Company reports updated data from ongoing Phase 1b trial evaluating tegoprubart for prevention of rejection in kidney transplantation

IRVINE, Calif., May 07, 2024 (GLOBE NEWSWIRE) -- Eledon Pharmaceuticals, Inc. (“Eledon”) (NASDAQ: ELDN) today announced that the first participant in an investigator-led clinical trial has received an islet cell transplant and is being treated with a novel immunosuppression regimen including tegoprubart, the company’s novel anti-CD40L antibody, which is in development for the prevention of pancreatic islet cell transplant rejection in patients with type 1 diabetes. The study is being conducted by the research team at University of Chicago Medicine’s Pancreatic and Islet Transplant Program. Separately, the company reported updated data from its ongoing Phase 1b trial demonstrating tegoprubart successfully prevented kidney transplant rejection and was generally safe and well-tolerated.

In January 2024, Eledon announced a collaboration with the University of Chicago Transplant Institute for an investigator sponsored trial in pancreatic islet cell transplantation in patients with type 1 diabetes (NCT06305286). Eledon is supplying tegoprubart as a cornerstone component of the immunosuppressive regimen for trial participants and tegoprubart is being evaluated for the prevention of transplant rejection in the trial. Funding for the study includes grants from the Juvenile Diabetes Research Foundation (JDRF) and the Cure Alliance.

“There is clinical evidence from our studies and others conducted by the National Institute of Health’s Clinical Islet Transplantation Consortium that demonstrate islet cell transplantation may reverse diabetes by eliminating the need for exogenous insulin and reinstating metabolic control in selected patients with difficult to control type 1 diabetes.

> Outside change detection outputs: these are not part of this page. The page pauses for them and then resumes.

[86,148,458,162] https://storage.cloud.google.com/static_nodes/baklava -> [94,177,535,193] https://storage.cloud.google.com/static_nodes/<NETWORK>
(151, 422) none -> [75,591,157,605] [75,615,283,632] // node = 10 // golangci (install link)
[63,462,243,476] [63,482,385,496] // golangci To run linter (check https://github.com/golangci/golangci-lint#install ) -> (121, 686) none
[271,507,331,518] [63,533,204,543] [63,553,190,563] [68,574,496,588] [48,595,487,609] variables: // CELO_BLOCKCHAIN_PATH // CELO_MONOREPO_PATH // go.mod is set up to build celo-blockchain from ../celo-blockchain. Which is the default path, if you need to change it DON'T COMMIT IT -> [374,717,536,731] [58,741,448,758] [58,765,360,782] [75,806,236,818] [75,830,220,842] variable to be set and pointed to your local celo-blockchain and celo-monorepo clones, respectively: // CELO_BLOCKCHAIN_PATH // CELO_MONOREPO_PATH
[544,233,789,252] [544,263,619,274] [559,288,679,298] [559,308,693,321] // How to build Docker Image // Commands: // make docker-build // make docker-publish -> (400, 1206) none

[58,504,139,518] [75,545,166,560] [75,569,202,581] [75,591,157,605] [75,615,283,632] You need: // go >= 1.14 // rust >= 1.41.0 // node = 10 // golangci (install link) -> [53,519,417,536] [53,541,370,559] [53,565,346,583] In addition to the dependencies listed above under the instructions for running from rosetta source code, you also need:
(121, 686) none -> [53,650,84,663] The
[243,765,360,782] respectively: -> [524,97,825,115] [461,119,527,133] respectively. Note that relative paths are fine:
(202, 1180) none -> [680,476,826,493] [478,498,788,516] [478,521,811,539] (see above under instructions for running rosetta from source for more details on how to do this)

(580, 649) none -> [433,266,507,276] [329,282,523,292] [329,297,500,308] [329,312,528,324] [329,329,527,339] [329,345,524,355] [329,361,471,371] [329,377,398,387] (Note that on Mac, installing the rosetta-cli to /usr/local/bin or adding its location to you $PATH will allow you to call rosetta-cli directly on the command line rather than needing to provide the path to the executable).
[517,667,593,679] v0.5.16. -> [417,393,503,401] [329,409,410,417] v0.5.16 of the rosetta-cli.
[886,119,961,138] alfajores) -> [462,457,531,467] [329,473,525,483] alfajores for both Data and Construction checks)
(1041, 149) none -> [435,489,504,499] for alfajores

However, the required use of current standard of care anti-rejection medications, specifically calcineurin inhibitors, has limited the benefit of these procedures due to well-known associated toxicity to the islets, nephrotoxicity, neurotoxicity and risk of hypertension. We hope that tegoprubart will effectively protect islets from rejection without side effects related to current standard therapy,” said Piotr Witkowski, M.D., Ph.D., Director, Pancreatic and Islet Transplant Program, University of Chicago Medicine, and principal investigator of the trial with John Fung, M.D., Ph.D.